First, I checked to see if iptables was installed, install if no. Then I used iptables with -L switch to list the current host-based firewall rules. The system returned a list of the existing chains indicating that there were no firewall rules set for any of them. I proceeded with the -F switch which flushed all rule chains and began with an empty rule chain to add my own.
Rules I applied:
INPUT to allow HTTP (web) access
INPUT to allow secure shell (SSH) connections
INPUT to allow ICMP pings
INPUT to deny all other traffic from the INPUT chain
One common activity that improves any server's security is installing software updates. This ensures that any application running on the server has the latest bug fixes and patches. One of the most common ways to protect a network or server is to filter incoming and outgoing traffic through a firewall. A firewall can be a physical device, such as your home's cable modern, or it can be an application running on a computer, such as iptables on a Linux computer. The network administrator establishes a set of rules for the firewall to enforce. Network traffic can be filtered based on the packer's IP address or pot, or on the application. i.e. if you have a web server running on your computer or LAN, incoming traffic to port 80 would be permitted. If that was the only server running, you would block or deny any other traffic coming into your network.

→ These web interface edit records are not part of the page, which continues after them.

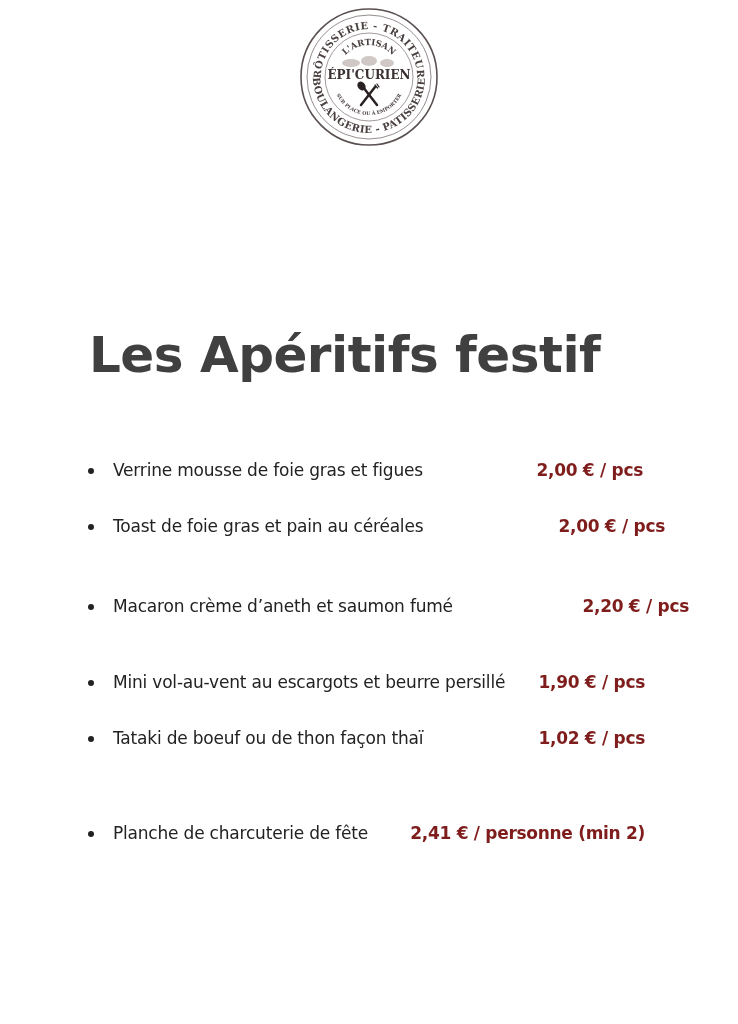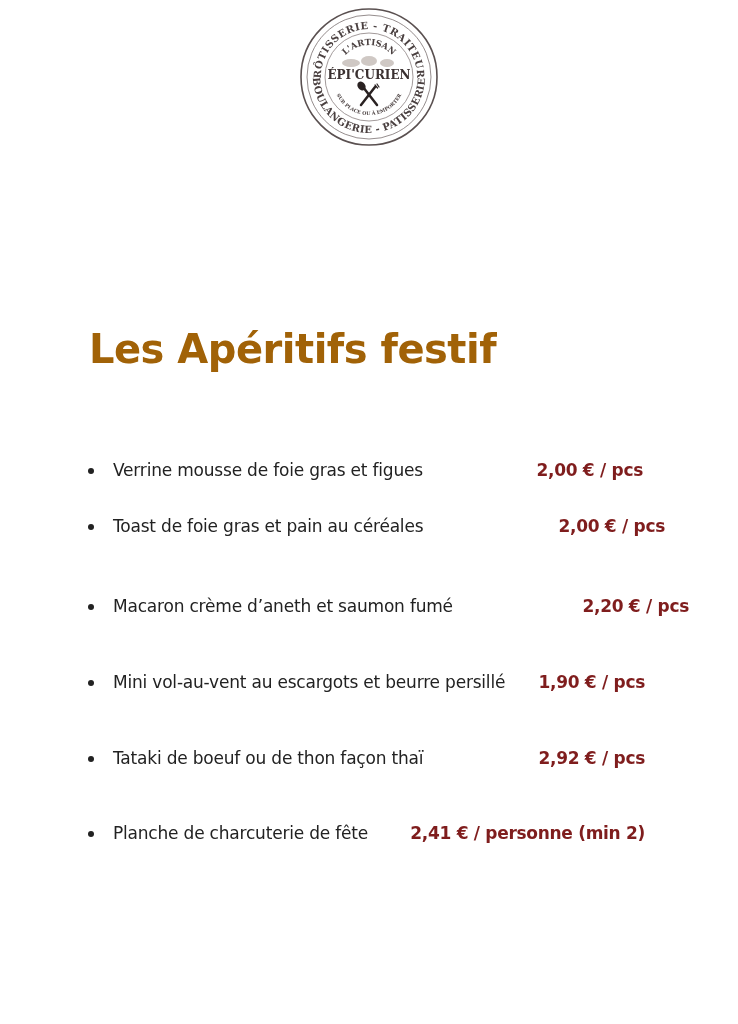"Les Apéritifs festif" .title { color: #a16207 -> #404040; font-size: 40px -> 50px }
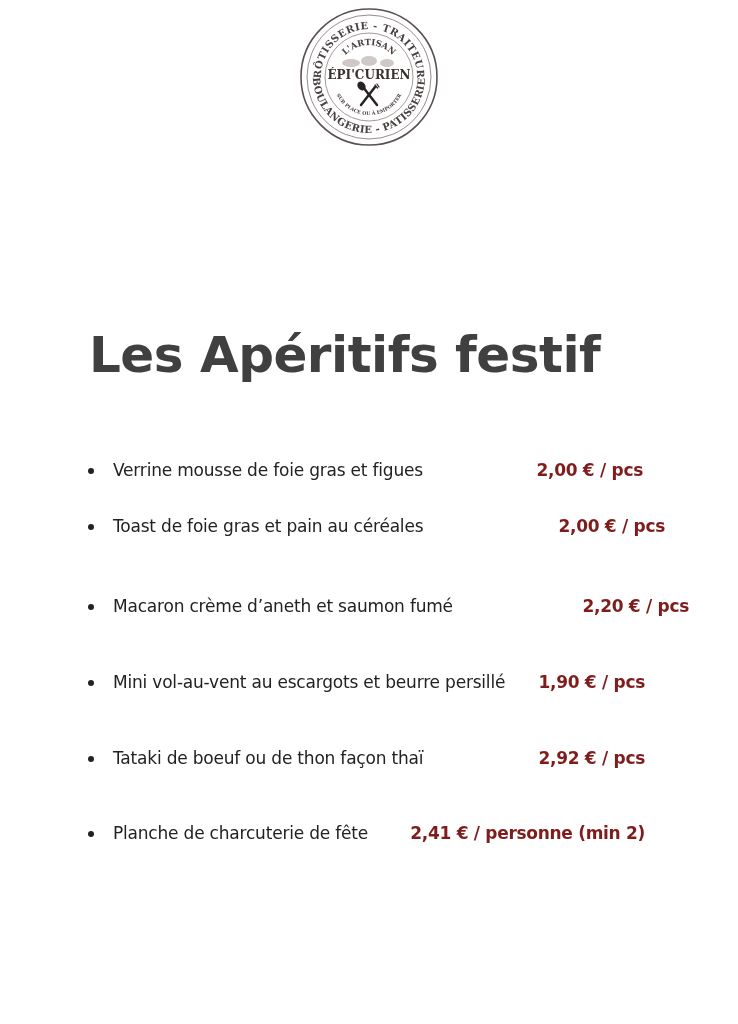"Tataki de boeuf ou de" div.item { top: 748px -> 728px }
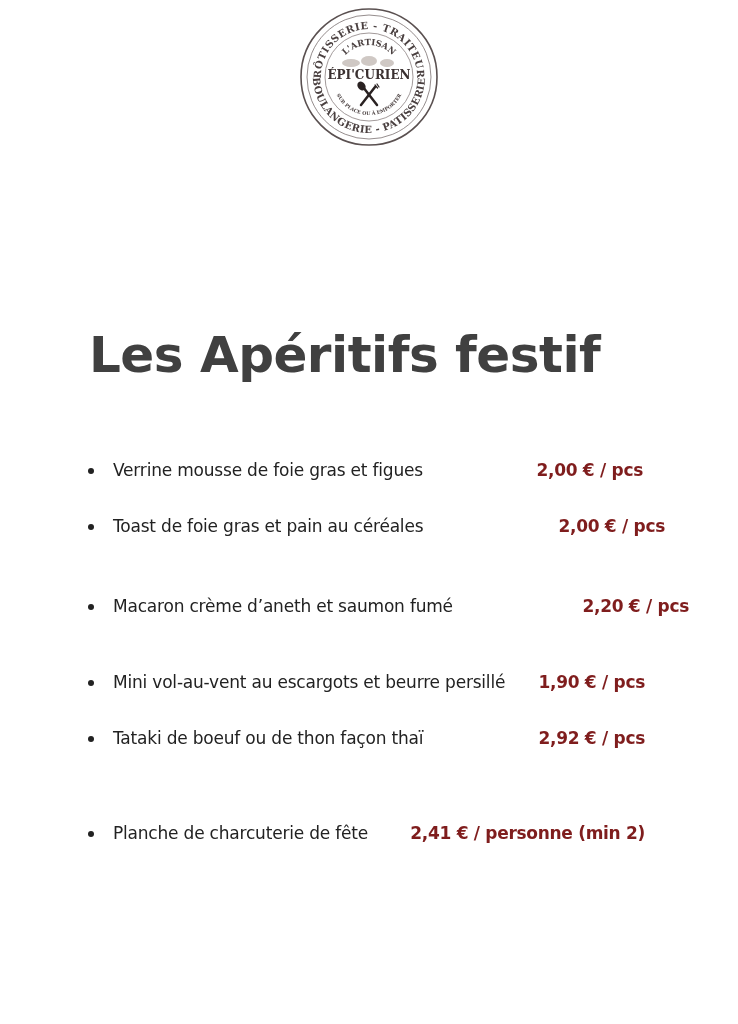"2,92 € / pcs" span.price { text: 2,92 -> 1,02 }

A single firewall configuration is most likely how the home network is set up. A single firewall is seldom used in organizations that run their own servers because all server traffic must enter the LAN. If a service is compromised behind the firewall, the malicious hacker may have access to all the computers on the organization's LAN.
A single host is an alternative for an organization. A single host may be placed outside the firewall. In this configuration, the single host must run its own software firewall, such as iptables. The firewall protecting the private LAN can now be more restrictive because there are no public services provided on the LAN. This provides higher security for the organization's information on the LAN.
Another alternative configuration that protects the LAN uses a single firewall device that has three network connections. This is called a three-legged firewall. All network traffic for the LAN and the servers pass through the firewall. The firewall routes and applies one set of filter rules to traffic going to the servers. It routes LAN traffic to the LAN and can apply a different set of rules to that traffic.
Another configuration that separates the serves from the Lan is the dual-firewall demilitarized zone (DMZ) configuration. This configuration has all traffic for the organization pass through the outer firewall. Traffic for the servers is allowed through, as well as any traffic destined for users on the LAN so the rules for this firewall area combination of the allow or permit rules for both the servers and the LAN. The inner firewall has a more restrictive set of rules to protect traffic on the LAN.